Outcome: A Python script or Jupyter Notebook with the complete EDA process, visualizations, and insights.
Objective: Build a sentiment analysis model to predict the sentiment of textual data, such as movie reviews.
Description:
- Preprocessed text data by tokenizing, removing stopwords, and performing lemmatization.
- Converted text into numerical features using TF-IDF and word embeddings.
- Trained machine learning classifiers like Logistic Regression and Naive Bayes for sentiment prediction.
- Evaluated model performance using precision, recall, and F1-score metrics.
Outcome: A Python script that processes input text, predicts sentiment, and displays evaluation metrics.
Objective: Develop a system to detect fraudulent transactions using credit card fraud datasets.
Description:
- Preprocessed data by handling imbalanced datasets using SMOTE.
- Trained machine learning models like Random Forest and Gradient Boosting to classify fraudulent transactions.
- Evaluated model performance using metrics such as precision, recall, and F1-score.
- Created a simple command-line interface for testing transactions in real time.
Outcome: A Python script capable of detecting fraudulent transactions with evaluation metrics and a testing interface.
Objective: Build a regression model to predict house prices using the Boston Housing Dataset.
Description:
- Preprocessed the dataset by normalizing numerical features and handling null values.
- Implemented regression models from scratch, including Linear Regression, Random Forest, and XGBoost.
- Compared model performance using metrics such as RMSE and R².
- Visualized feature importance for tree-based models to understand the most influential variables.
Outcome: A Python script containing the implementation of regression models, performance comparisons, and visualizations.
The following tools and technologies were used to complete the tasks:
- Python: Core programming language for analysis and model building.
- Libraries:
- Data Manipulation:
pandas,numpy - Visualization:
matplotlib,seaborn - Machine Learning:
scikit-learn,xgboost,imblearn - Text Processing:
nltk,TF-IDF,spacy
- Data Manipulation:
- Jupyter Notebook: For interactive coding and step-by-step analysis.

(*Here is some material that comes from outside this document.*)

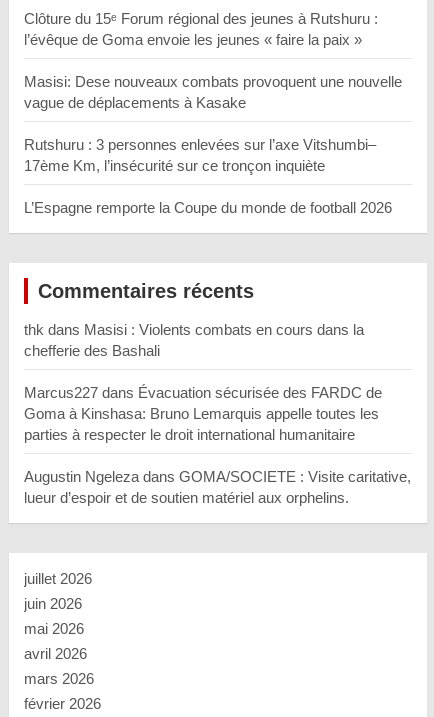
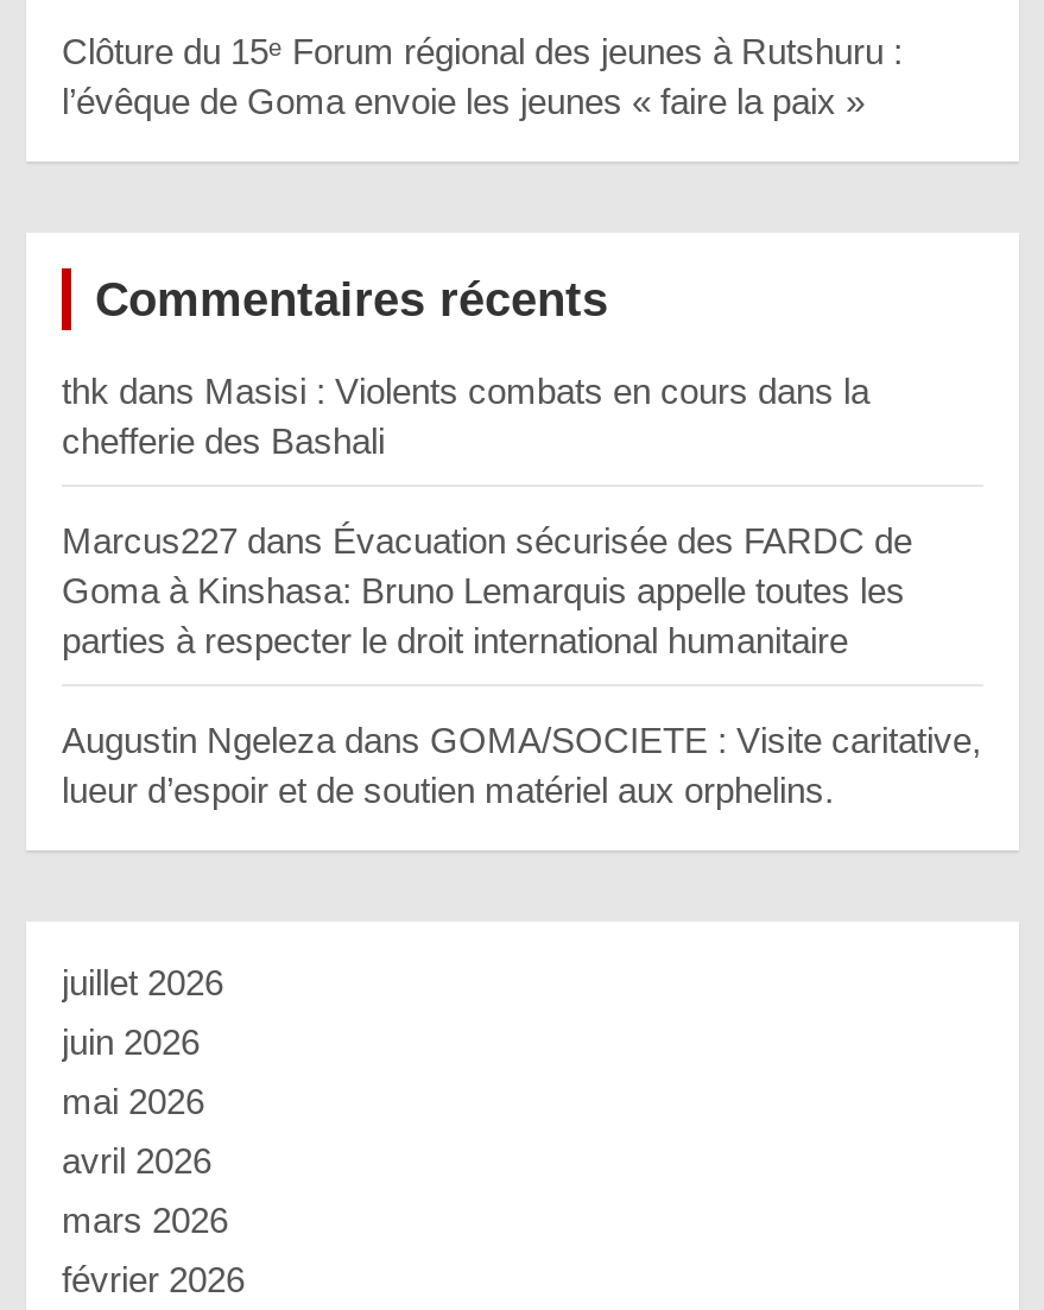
[24,73,402,216] Masisi: Dese nouveaux combats provoquent une nouvelle | vague de déplacements à Kasake | Rutshuru : 3 personnes enlevées sur l’axe Vitshumbi– | 17ème Km, l’insécurité sur ce tronçon inquiète | L’Espagne remporte la Coupe du monde de football 2026 -> none

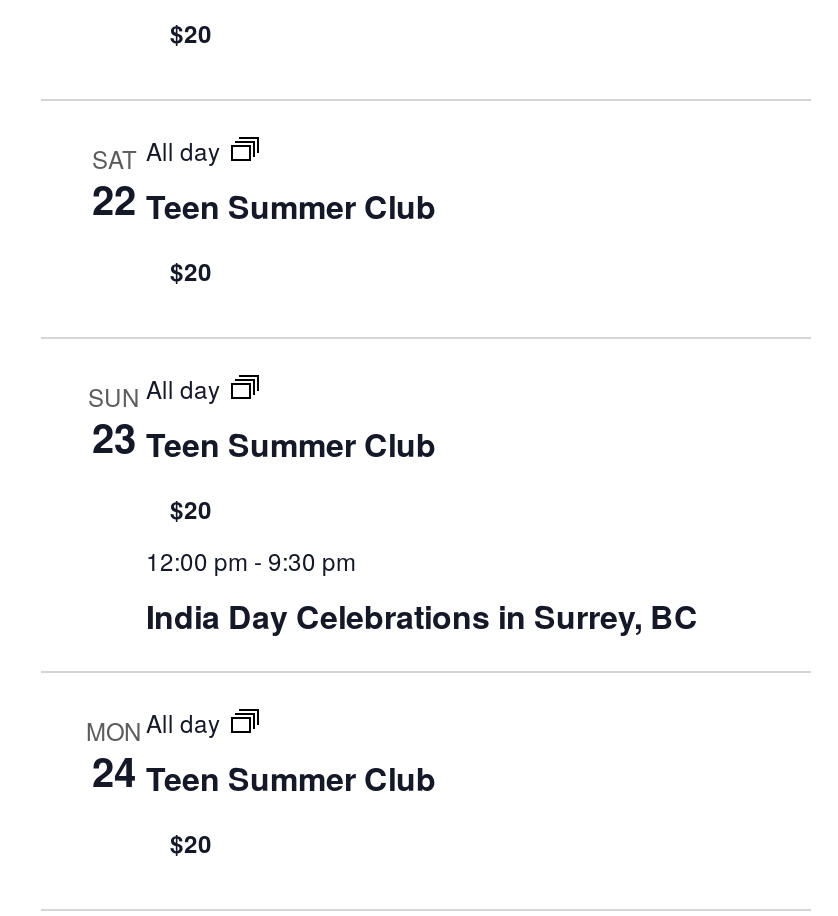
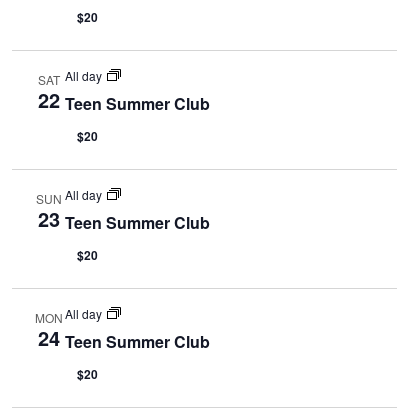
[146,543,698,639] 12:00 pm - 9:30 pm | India Day Celebrations in Surrey, BC -> none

- Git: For version control and collaboration.
- Command-Line Interface (CLI): To test models and run scripts.
I am grateful to Developers Hub Corporation for providing me with this amazing internship opportunity. This journey has been a pivotal step in my data science career, allowing me to gain hands-on experience with real-world datasets and practical machine learning problems.
Special thanks to:
- My mentors at Developers Hub Corporation for their guidance, feedback, and support.
- The open-source community for the amazing Python libraries that made these projects possible.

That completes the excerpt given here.